The objective of this re-launched project is to strengthen the internal market by making it easier and cheaper for companies to operate cross-border in the EU, increase the transparency of corporate taxation and counter corporate aggressive tax planning. The proposals follow a European Parliament resolution on tax rulings and other similar measures (TAXE 1), where it called for establishment of a mandatory CCCTB; repeating these calls in its resolution in 2016 (TAXE 2).
In short, the proposals are intended to bring about tax certainty, clear and stable regulatory framework and strong anti-tax avoidance rules including abolition of transfer pricing. The CCTB provides for a single set of rules for calculation of the corporate tax base and their application is mandatory for groups of companies established under the laws of an EU member state with consolidated turnover exceeding €750million (including its permanent establishments in other Member States). There is an opt in for companies remaining below the threshold, though they would still file a separate calculation and tax return in all Member States where they have a taxable presence.
The reforms address a deduction for R & D (to support innovation) and address debt receiving more favourable tax treatment than investment (through deductions from the taxable base). Deduction in the tax year of borrowing costs (exceeding revenues) would be limited to €3 million, or 30% of earnings before EBITDA.
In addition, the CCCTB introduces a consolidation element which would enable businesses to offset losses in one Member State against profits in another Member State. This builds on the CCTB and adds an apportionment formula, whilst adding new definitions for taxpayer (ie single, principal, tax authority etc). It also sets rules on parent company and qualifying subsidiaries; the effect of consolidation; timing; the elimination of intra-group transactions and on withholding taxes and other source taxation.
A withholding tax is introduced on interest and royalties paid by a group member to a recipient outside the group. The formulary apportionment system consists of three equally weighted factors, labour, payroll and number of employees, assets, and sales by destination. Specific provisions are inserted for the calculation of asset and sales factors for financial institutions and insurance undertakings, and for the oil and gas industry and shipping, inland waterway transport and air transport.

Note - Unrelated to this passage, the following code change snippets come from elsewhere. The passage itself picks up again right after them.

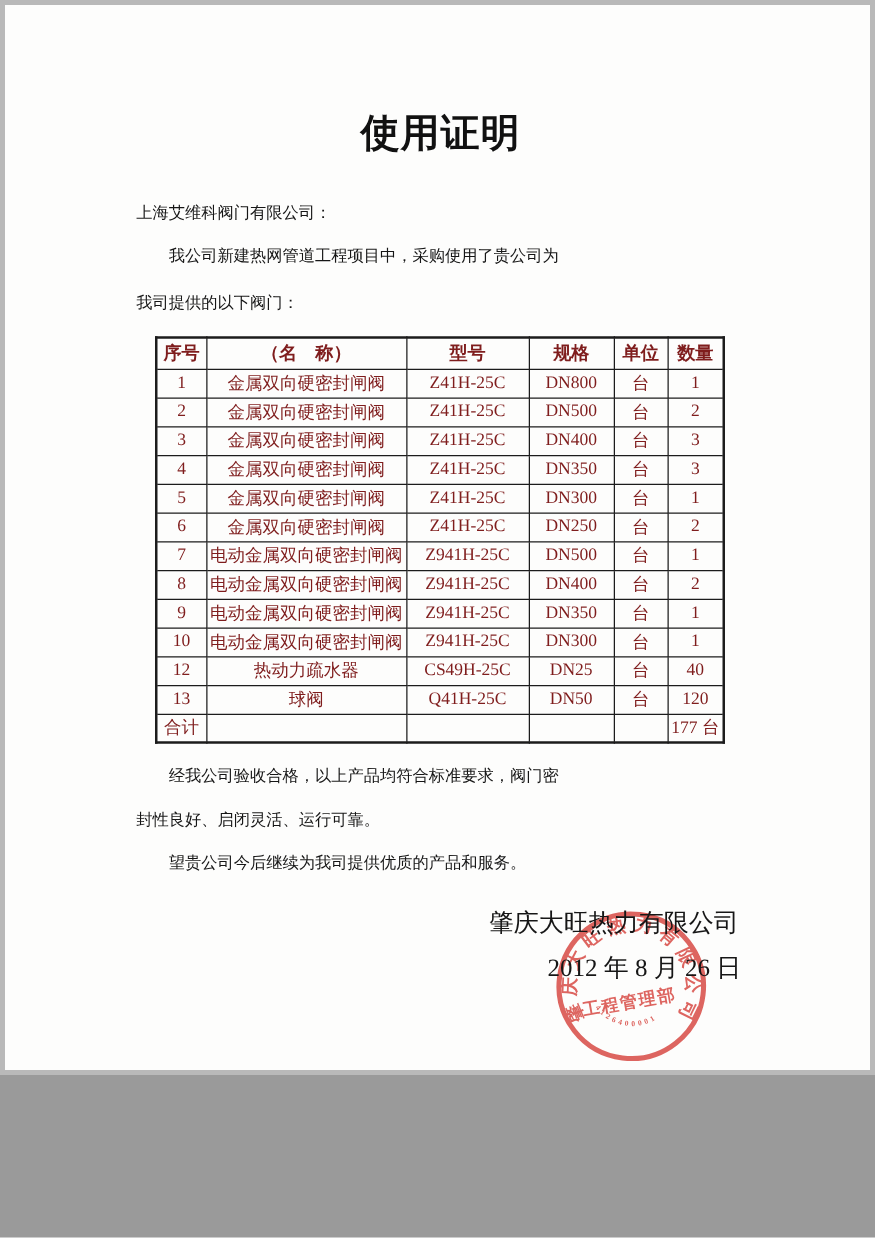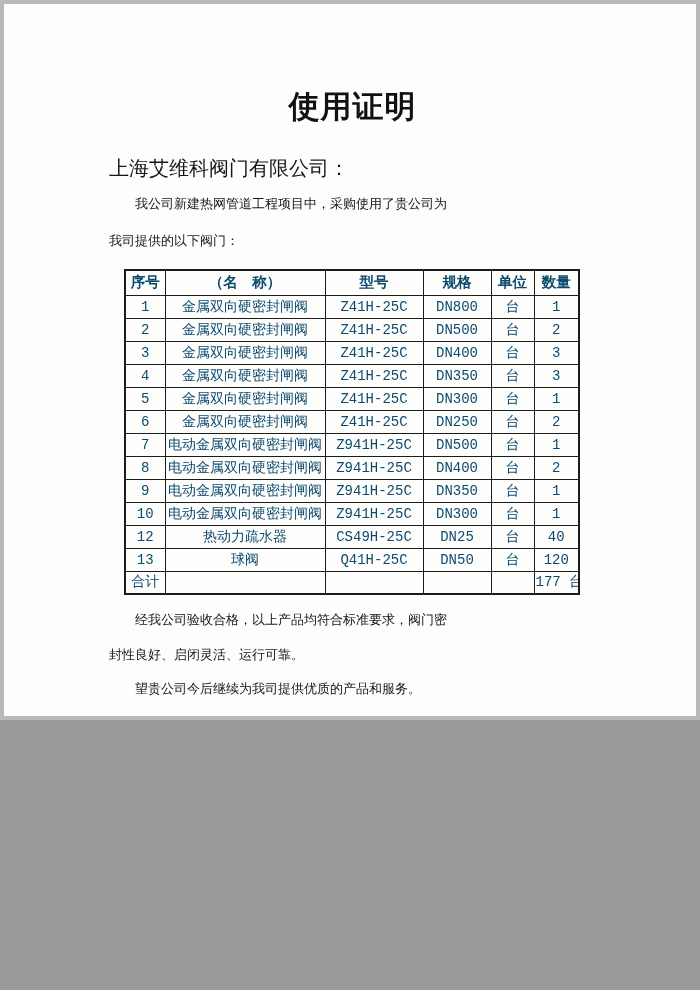"使用证明" .scan-page { font-family: Liberation Mono, monospace -> none; height: 720px -> 860px }
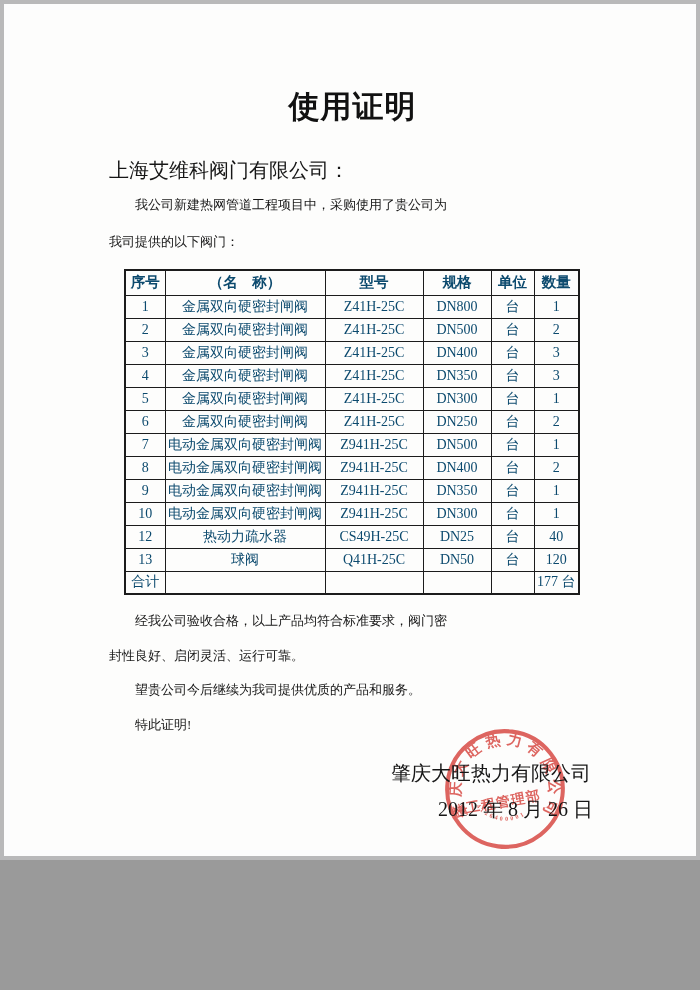"上海艾维科阀门有限公司：" .salutation { font-size: 20px -> 13px }
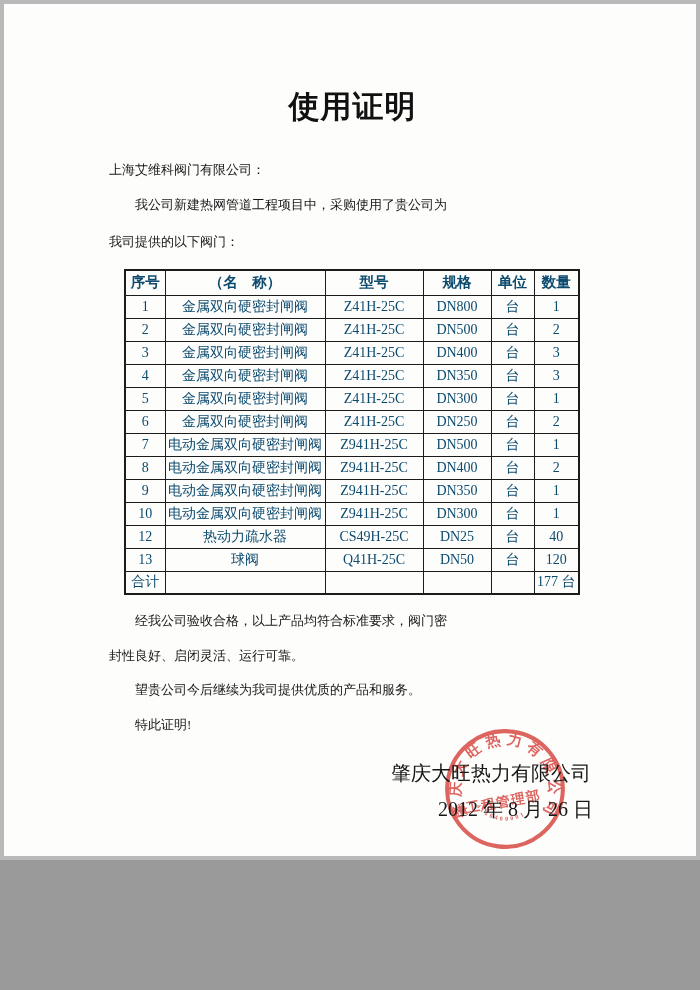"序号" table.valve-table { color: #0c4a6e -> #7f1d1d }
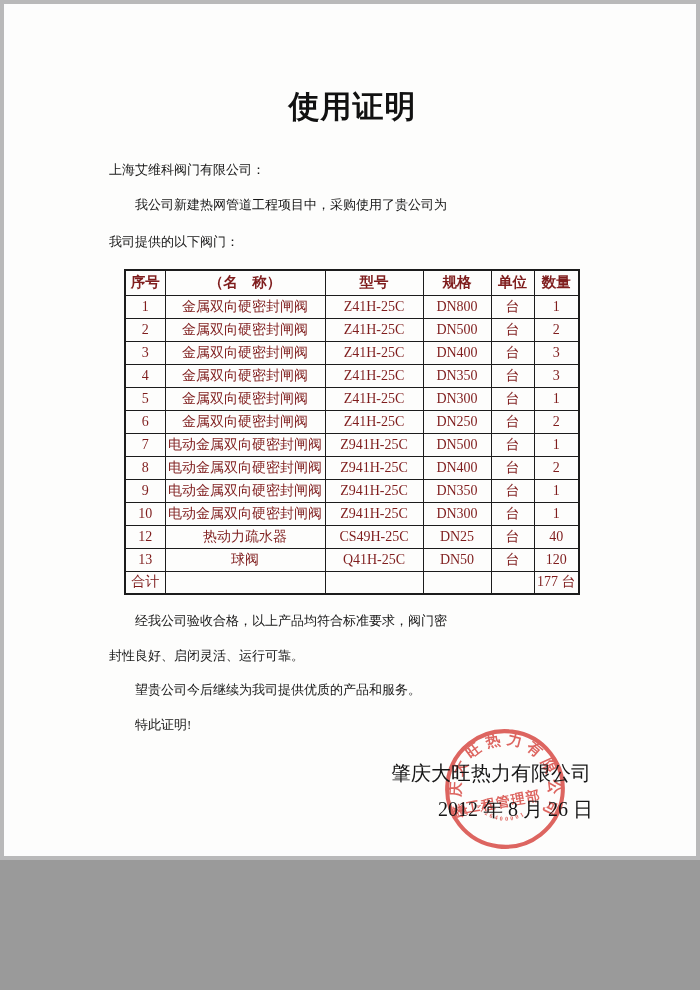"特此证明!" div.para-line { html: <div>特此证明!</div> -> none }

It is the current rhetoric of the EU that a potential decrease in UK corporate tax rate post Brexit, international developments or US taxation overhaul make the flexibility of the CCCTB of paramount importance. Modern tax systems must address specificities of a globalised economy and a digital economy and thus, businesses active in the EU without physical presence must still be captured and treated pari passu with those physically established.
However, MEP’s opposed to the CCCTB (in particular) have described it as lacklustre unacceptable policy-making creating a harmonised corporation tax through the back door. Smaller member states argue that it is they that have the most to lose from such reforms, it being no secret that numerous multinational corporations have set-up a base of operations in smaller member states such as Luxembourg, Ireland and the Netherlands.
MEPs such as Esther de Lange, Brian Hayes and Gunnar Hoekmark hypothesise that proportional country-by-country reporting would go much further than current proposals in tackling aggressive tax planning, with other commentators in Europe even going as far as to suggest that the CCCTB’s written agenda to curb tax avoidance is disingenuous in light of its likely actual effects.
The EU has not carried out a full country-by-country impact assessment prior to the proposals and member states are pushing for serious debate on the issue. The reforms are ambitious but potentially provide an advantage to businesses in following common EU-wide tax rules and completing a solitary tax return. This must be balanced with sovereignty (right to set the tax rate) to ensure a fair share is paid in each member state where the company is active. Many will continue to argue that the right to raise taxes is (and should remain) a core competence of sovereign states.
Draft Report on the proposal for a Council directive amending Directive 2006/112/EC on the common system of value added tax, with regard to the obligation to respect a minimum standard rate – Rapporteur Roberto Gualtieri
The minimum of 15% for the standard VAT rate has been prolonged six times since the Council agreed in 1992. Currently all Member States apply a standard rate of at least 17%. The intention of the proposal is to finally permanently set an agreed limit that ensures the proper functioning of the internal market whilst leaving flexibility for Member States in setting the standard VAT rate.